Developers are on the front lines of application security and when code is insecure, the responsibility ultimately falls on them. Despite this, many developers, especially juniors, lack the training and support needed to assess the risks of AI-generated code.

Over-reliance on AI can prevent developers at the start of their careers from nurturing the foundational skills that come from trial and error, stalling their growth from junior to senior roles. In a rush to streamline the present, technical expertise is being automated away and the technical resilience of the future weakened.

The solution? Supporting developers in using AI wisely. LLMs must be treated like any untrusted components during threat modelling, requiring testing and documentation for AI-generated code, and AI-specific risks must be embedded into developer training.

"Culture eats strategy and policy for breakfast." – Dustin L.

For developers, their priority is often to make something work and security comes second, especially under tight deadlines. The most effective way to change this behavior is to make the secure path the easiest one and this calls for a cultural change.

Developers need a reason to care about security, and that reason must stem from team culture, not a document. When secure development is reinforced by those who developers trust the most, their peers, it turns into a reality. Community initiatives, like internal clubs, meetups, or security champions programs, are crucial for giving teams ownership over their approach to security and helping normalize it as a shared value.

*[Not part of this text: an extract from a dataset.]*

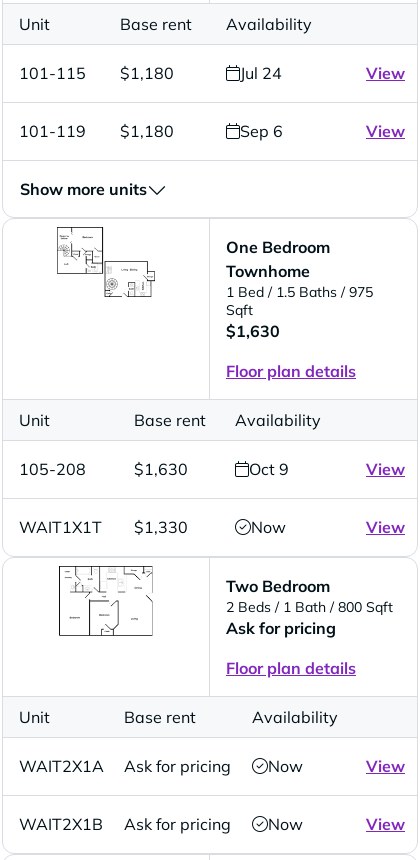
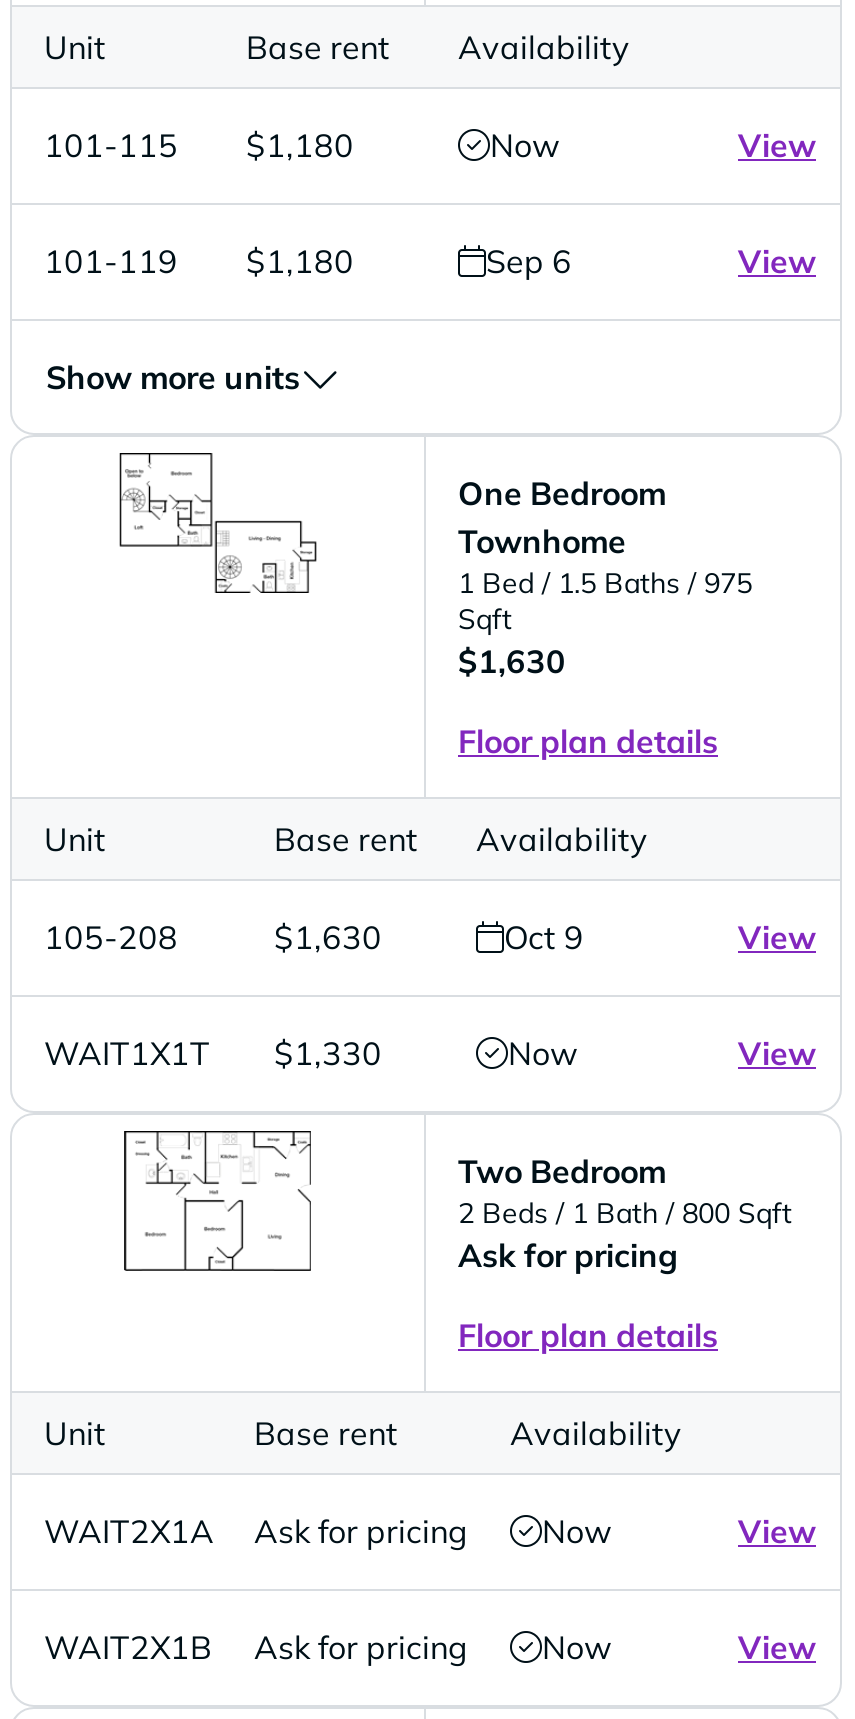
- Jul 24
+ Now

When it comes to tools, they must be built with secure defaults and security checks that are integrated into existing processes, helping to reduce the friction that makes best practices feel like a burden.

Looking Forward

The world of software development is undergoing a period of rapid change and while the future holds immense promise of efficiency and growth, it also brings a sense of unease. As the initial wave of excitement begins to settle, it is time for a more measured approach. The goal is not to hinder innovation, but to ensure that AI, governance, talent and culture evolve together and keep code secure.